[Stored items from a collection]
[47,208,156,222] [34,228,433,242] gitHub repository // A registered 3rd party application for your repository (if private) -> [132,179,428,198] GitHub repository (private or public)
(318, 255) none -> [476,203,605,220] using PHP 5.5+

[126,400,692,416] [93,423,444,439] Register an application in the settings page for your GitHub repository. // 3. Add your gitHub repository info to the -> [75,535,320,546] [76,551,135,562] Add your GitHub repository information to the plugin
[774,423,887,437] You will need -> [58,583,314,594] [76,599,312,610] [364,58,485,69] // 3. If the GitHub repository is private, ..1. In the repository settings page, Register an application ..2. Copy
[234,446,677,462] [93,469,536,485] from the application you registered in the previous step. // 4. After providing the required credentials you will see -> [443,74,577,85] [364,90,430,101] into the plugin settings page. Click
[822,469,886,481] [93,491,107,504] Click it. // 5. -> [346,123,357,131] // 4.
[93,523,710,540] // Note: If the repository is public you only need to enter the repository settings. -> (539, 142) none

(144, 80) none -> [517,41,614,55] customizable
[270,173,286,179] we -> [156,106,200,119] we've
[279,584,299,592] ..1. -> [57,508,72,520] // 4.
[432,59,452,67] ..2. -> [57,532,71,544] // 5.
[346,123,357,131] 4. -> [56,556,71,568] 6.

**AIM OF THE EXERCISE**
Would you please copy every line of the data exactly?

**ANSWER FOR THIS EXERCISE**
[47,208,156,222] [34,228,433,242] gitHub repository // A registered 3rd party application for your repository (if private) -> [132,179,428,198] GitHub repository (private or public)
(318, 255) none -> [476,203,605,220] using PHP 5.5+

[126,400,692,416] [93,423,444,439] Register an application in the settings page for your GitHub repository. // 3. Add your gitHub repository info to the -> [75,535,320,546] [76,551,135,562] Add your GitHub repository information to the plugin
[774,423,887,437] You will need -> [58,583,314,594] [76,599,312,610] [364,58,485,69] // 3. If the GitHub repository is private, ..1. In the repository settings page, Register an application ..2. Copy
[234,446,677,462] [93,469,536,485] from the application you registered in the previous step. // 4. After providing the required credentials you will see -> [443,74,577,85] [364,90,430,101] into the plugin settings page. Click
[822,469,886,481] [93,491,107,504] Click it. // 5. -> [346,123,357,131] // 4.
[93,523,710,540] // Note: If the repository is public you only need to enter the repository settings. -> (539, 142) none

(144, 80) none -> [517,41,614,55] customizable
[270,173,286,179] we -> [156,106,200,119] we've
[279,584,299,592] ..1. -> [57,508,72,520] // 4.
[432,59,452,67] ..2. -> [57,532,71,544] // 5.
[346,123,357,131] 4. -> [56,556,71,568] 6.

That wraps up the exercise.